Meilleur tour en course : 1:37.449Francesco Bagnaia (2024)

Le Circuito de Jerez – Ángel Nieto est bien plus qu’une simple étape du calendrier ; il est le cœur battant du motocyclisme espagnol et européen. Inauguré en 1985 et accueillant son premier Grand Prix dès 1987, il s’est imposé comme le passage obligé de la saison. Rebaptisé en hommage à la légende aux 12+1 titres, Ángel Nieto, ce tracé a accueilli près de 40 éditions du Grand Prix d’Espagne. C’est sur cet asphalte andalou que se sont écrites les pages les plus sombres et les plus glorieuses de la discipline, des duels fratricides entre Crivillé et Doohan aux arrivées musclées de Valentino Rossi ou Marc Márquez dans le dernier virage.

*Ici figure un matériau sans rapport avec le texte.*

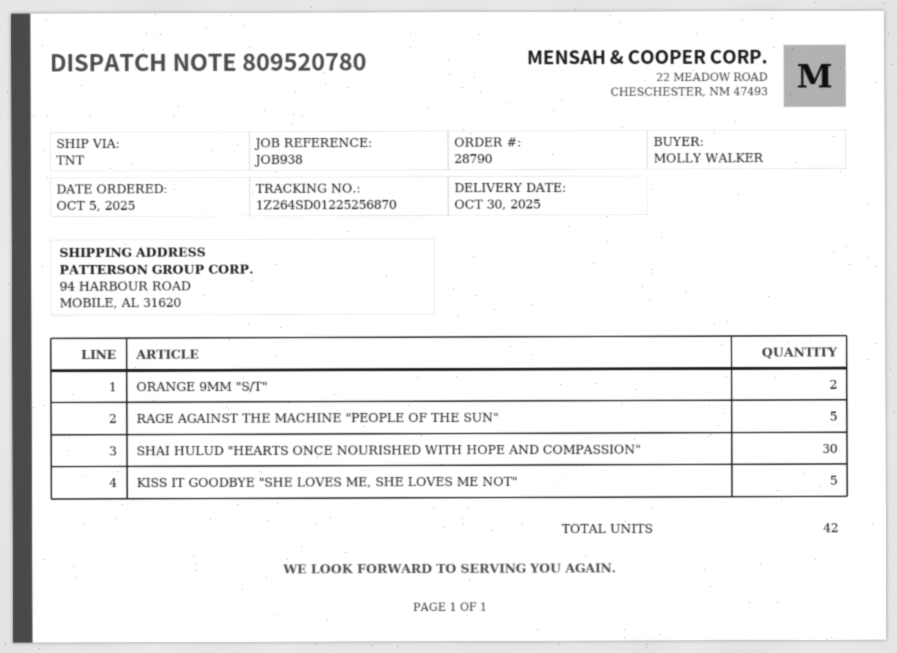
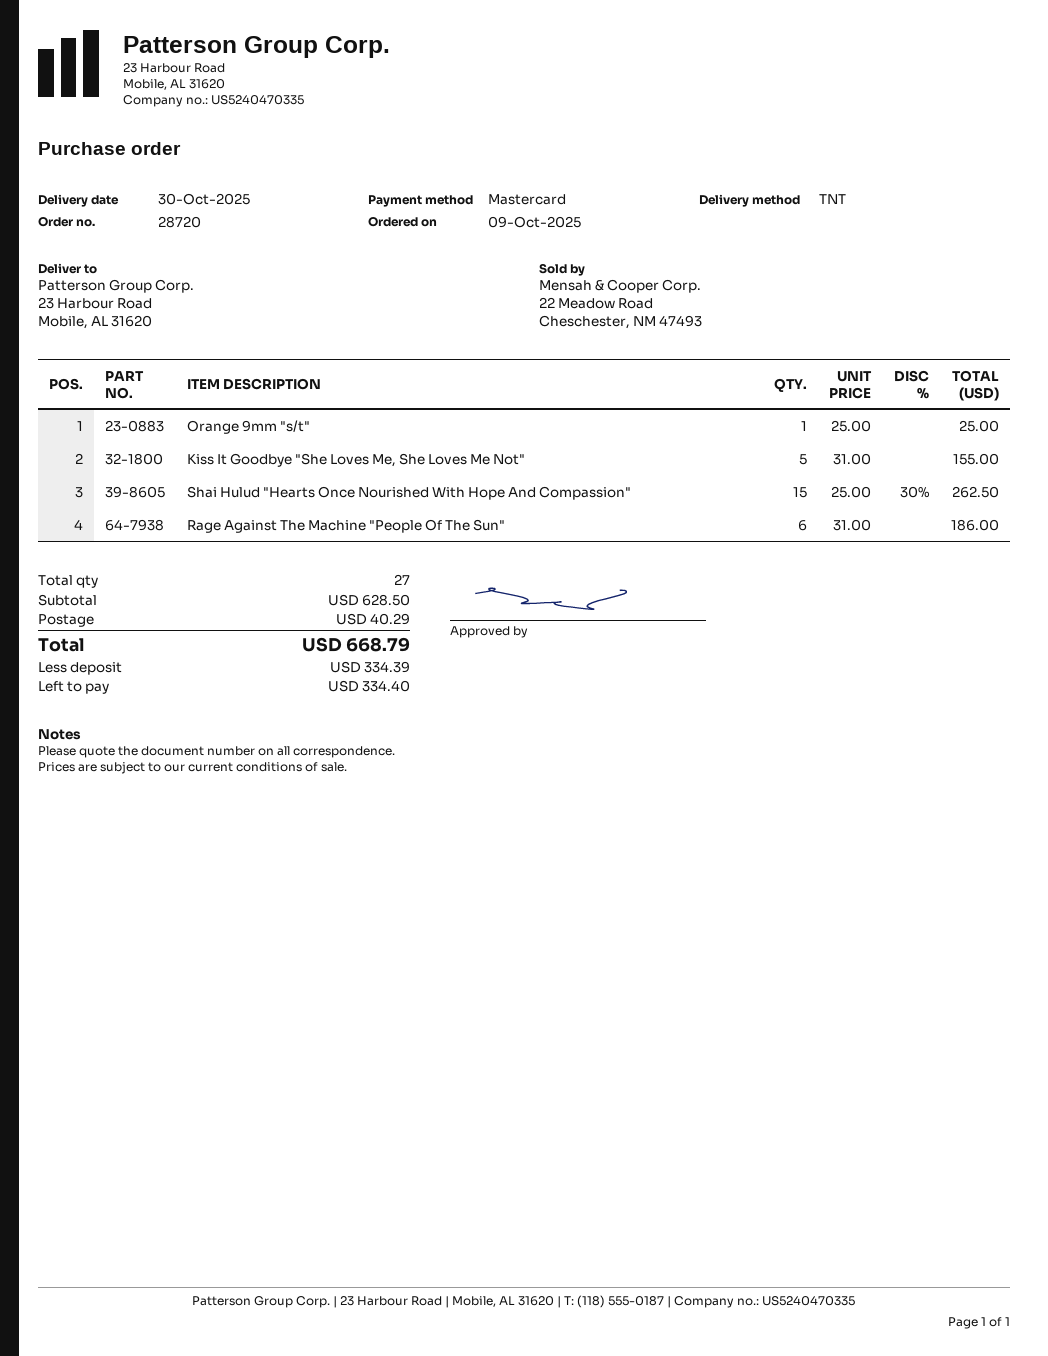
order number: 28790 -> 28720
order date: 2025-10-05 -> 2025-10-09
ship to: 94 HARBOUR ROAD, MOBILE, AL 31620 -> 23 Harbour Road, Mobile, AL 31620
ORANGE 9MM "S/T": 2 -> 1
RAGE AGAINST THE MACHINE "PEOPLE OF THE SUN": 5 -> 6
SHAI HULUD "HEARTS ONCE NOURISHED WITH HOPE AND COMPASSION": 30 -> 15
total quantity: 42 -> 27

L’engouement autour de Jerez est légendaire, valant au circuit le surnom de « La Cathédrale ». En 2024, l’épreuve a enregistré une affluence record de 181 289 spectateurs sur l’ensemble du week-end, transformant les collines environnantes en une véritable marée humaine. La ferveur des fans espagnols, particulièrement dans la zone de la Pelousse, crée une ambiance électrique unique au monde, où le bruit des moteurs est parfois couvert par les chants des supporters. En 2026, le Grand Prix d’Espagne reste l’événement le plus attendu de la tournée européenne, un pèlerinage annuel pour des dizaines de milliers de motards venus de tout le continent pour célébrer leur passion dans une atmosphère de fête ininterrompue.

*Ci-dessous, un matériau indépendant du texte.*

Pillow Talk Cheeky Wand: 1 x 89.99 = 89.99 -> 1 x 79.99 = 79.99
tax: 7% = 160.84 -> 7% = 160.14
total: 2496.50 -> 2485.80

D’un point de vue technique, le tracé de Jerez est un circuit court et sinueux de 4,423 km, comportant 13 virages (5 à gauche et 8 à droite). C’est un circuit « d’homme » qui ne pardonne aucune approximation, privilégiant l’agilité et l’équilibre du châssis plutôt que la puissance moteur brute. Ses enchaînements rapides, comme les virages Crivillé et Ferrari, demandent une confiance absolue dans le train avant, tandis que l’épingle finale Jorge Lorenzo est le théâtre traditionnel des dépassements de la dernière chance. En 2026, avec l’évolution des appuis aérodynamiques, Jerez représente le test de vérité pour les constructeurs : une machine qui gagne ici est généralement une machine capable de gagner partout. La gestion de la surchauffe du pneu avant sous le soleil de l’Andalousie demeure, aujourd’hui encore, le défi majeur pour décrocher la victoire.